## WHAT IS EXPECTED:
Your answer must hold only the lines below from the line containing "Lazio: 1 -> 2" through the line containing "Mura: 4 -> none", each reproduced exactly.

* * * * * * * * *

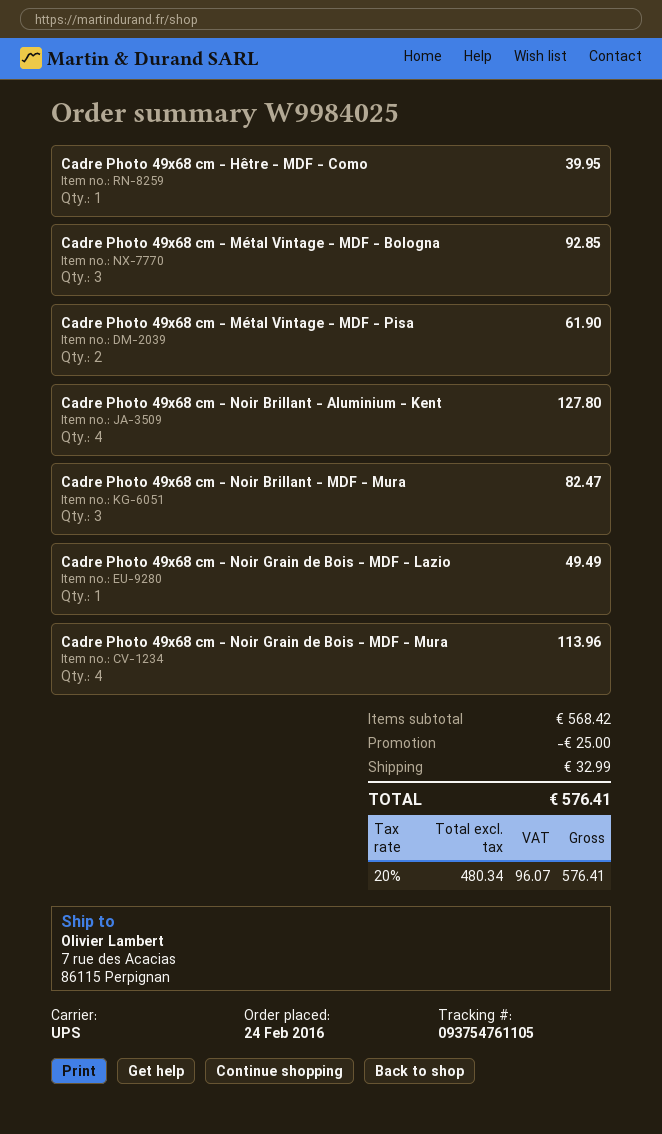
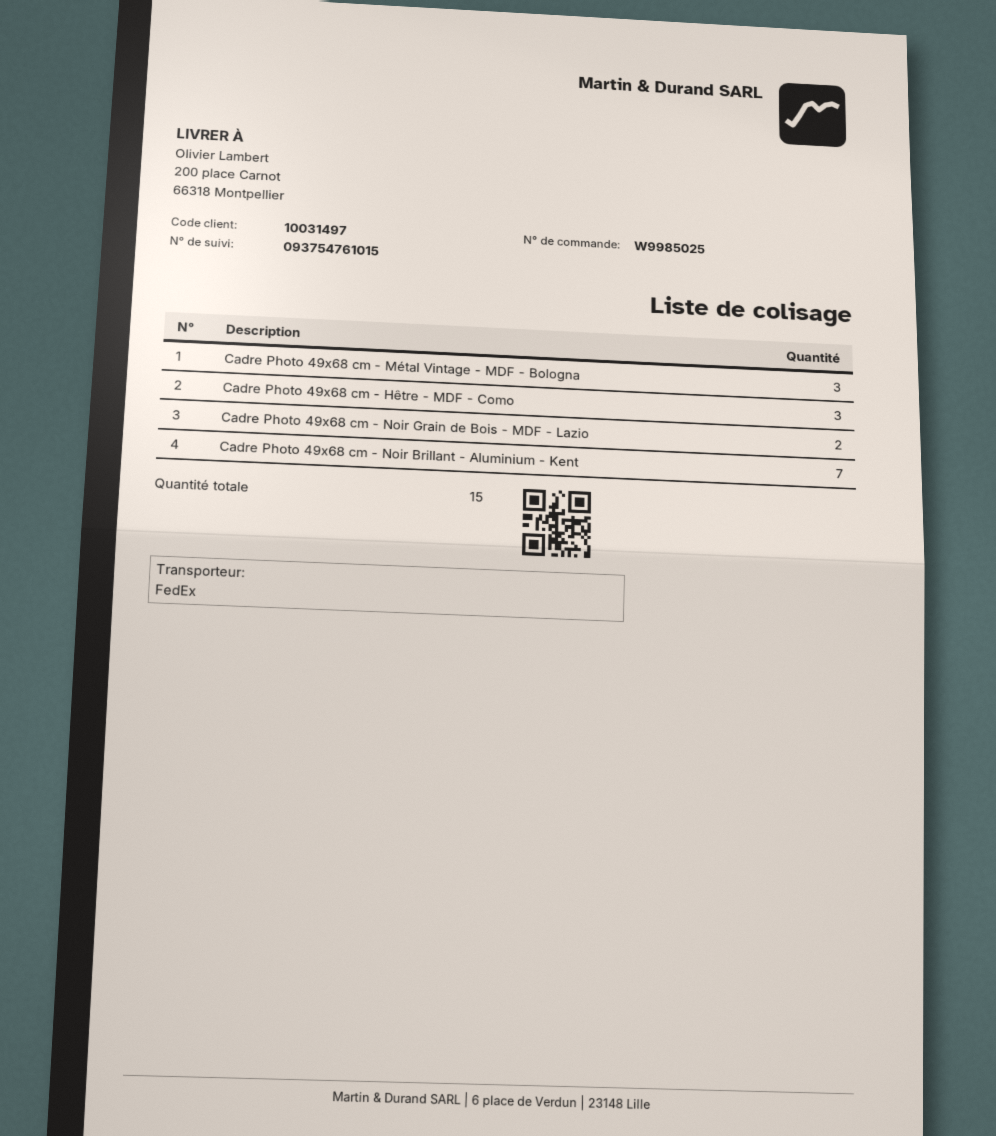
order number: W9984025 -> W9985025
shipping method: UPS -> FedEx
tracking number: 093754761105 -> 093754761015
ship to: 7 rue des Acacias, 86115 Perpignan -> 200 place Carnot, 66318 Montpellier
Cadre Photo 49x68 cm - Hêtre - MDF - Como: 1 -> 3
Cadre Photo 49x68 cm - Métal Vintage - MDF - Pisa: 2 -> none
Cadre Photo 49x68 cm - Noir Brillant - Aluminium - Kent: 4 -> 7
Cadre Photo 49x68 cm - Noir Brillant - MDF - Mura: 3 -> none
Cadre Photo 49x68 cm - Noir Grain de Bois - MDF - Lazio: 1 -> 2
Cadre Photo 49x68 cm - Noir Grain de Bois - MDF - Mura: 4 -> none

* * * * * * * * *

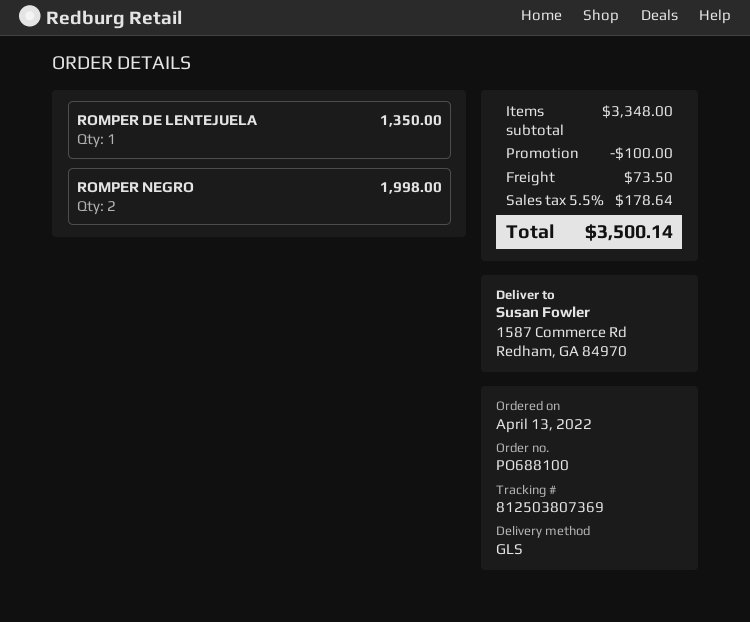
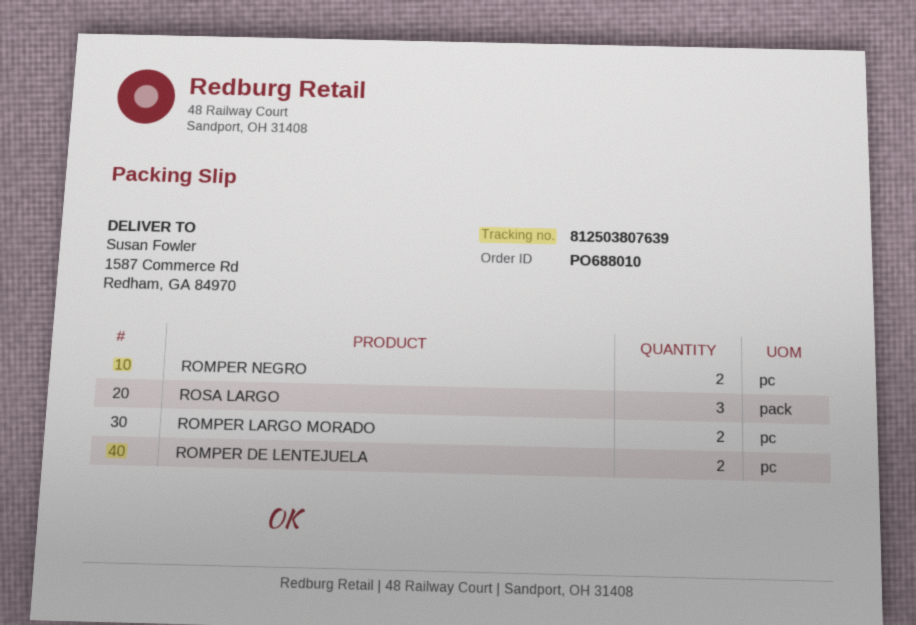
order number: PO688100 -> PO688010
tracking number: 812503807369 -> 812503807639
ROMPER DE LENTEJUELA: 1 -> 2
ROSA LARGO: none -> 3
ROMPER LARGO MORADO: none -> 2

* * * * * * * * *

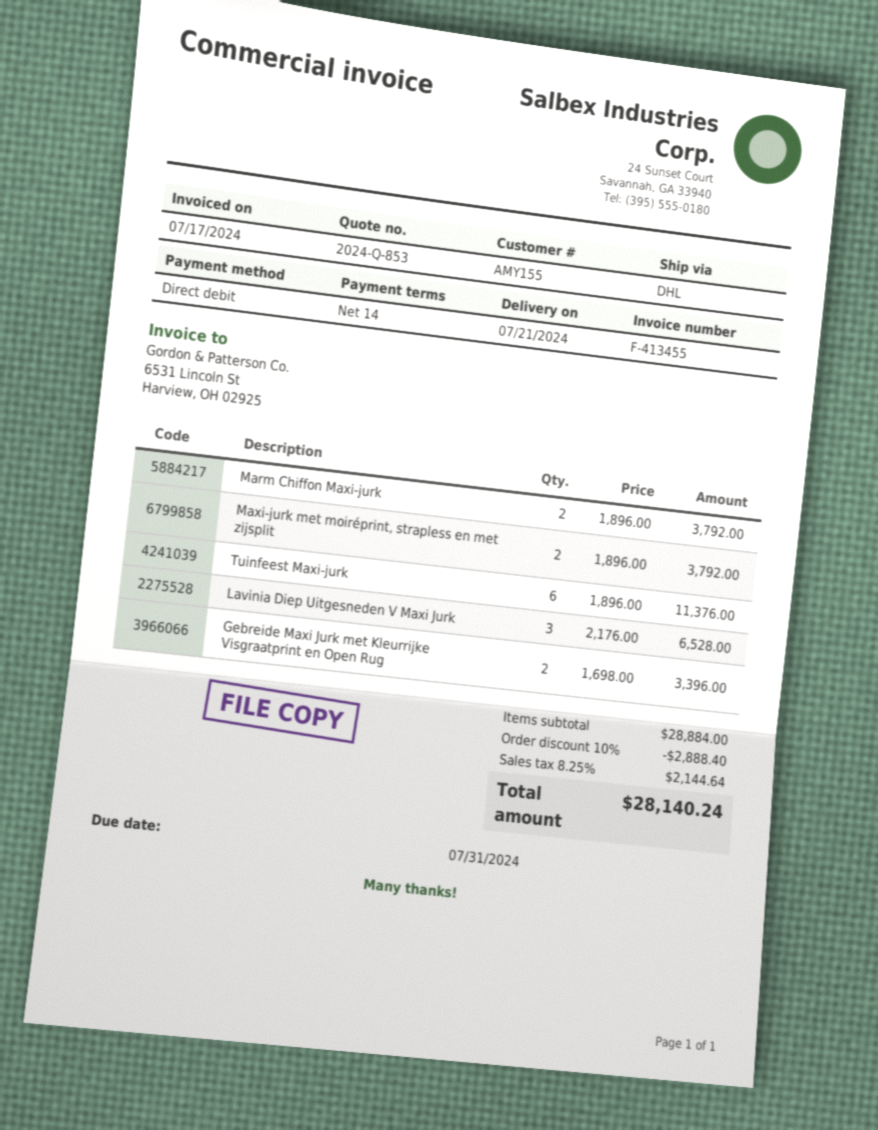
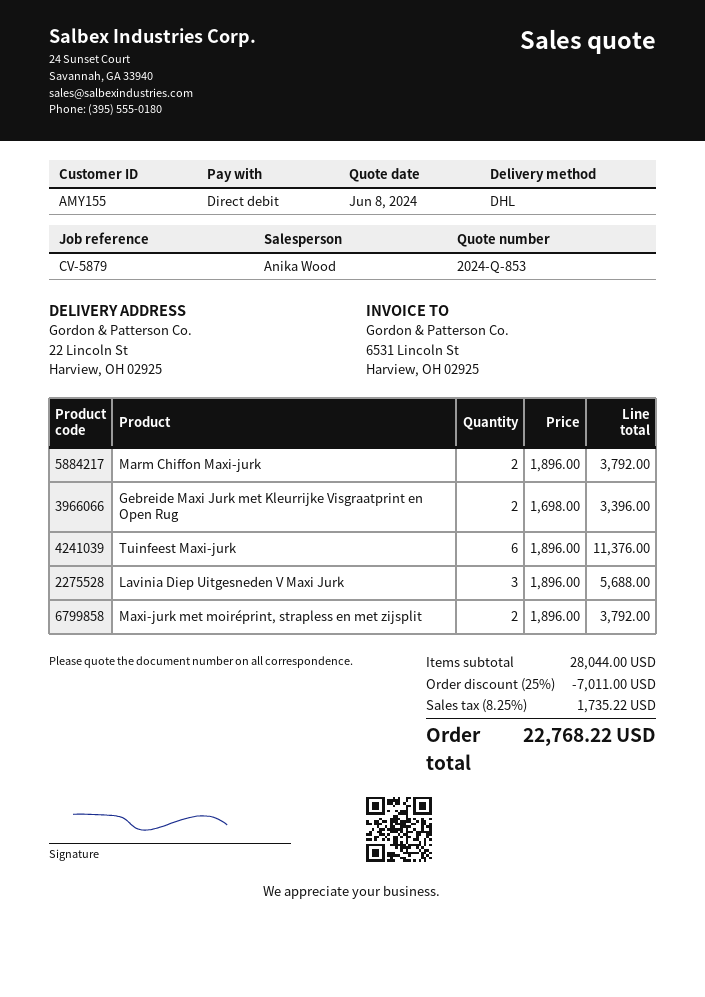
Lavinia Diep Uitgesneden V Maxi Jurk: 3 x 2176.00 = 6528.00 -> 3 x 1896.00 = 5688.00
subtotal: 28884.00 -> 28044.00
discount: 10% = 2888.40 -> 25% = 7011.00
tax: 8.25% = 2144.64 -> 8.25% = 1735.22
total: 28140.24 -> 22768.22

* * * * * * * * *

## RESULT:
Cadre Photo 49x68 cm - Noir Grain de Bois - MDF - Lazio: 1 -> 2
Cadre Photo 49x68 cm - Noir Grain de Bois - MDF - Mura: 4 -> none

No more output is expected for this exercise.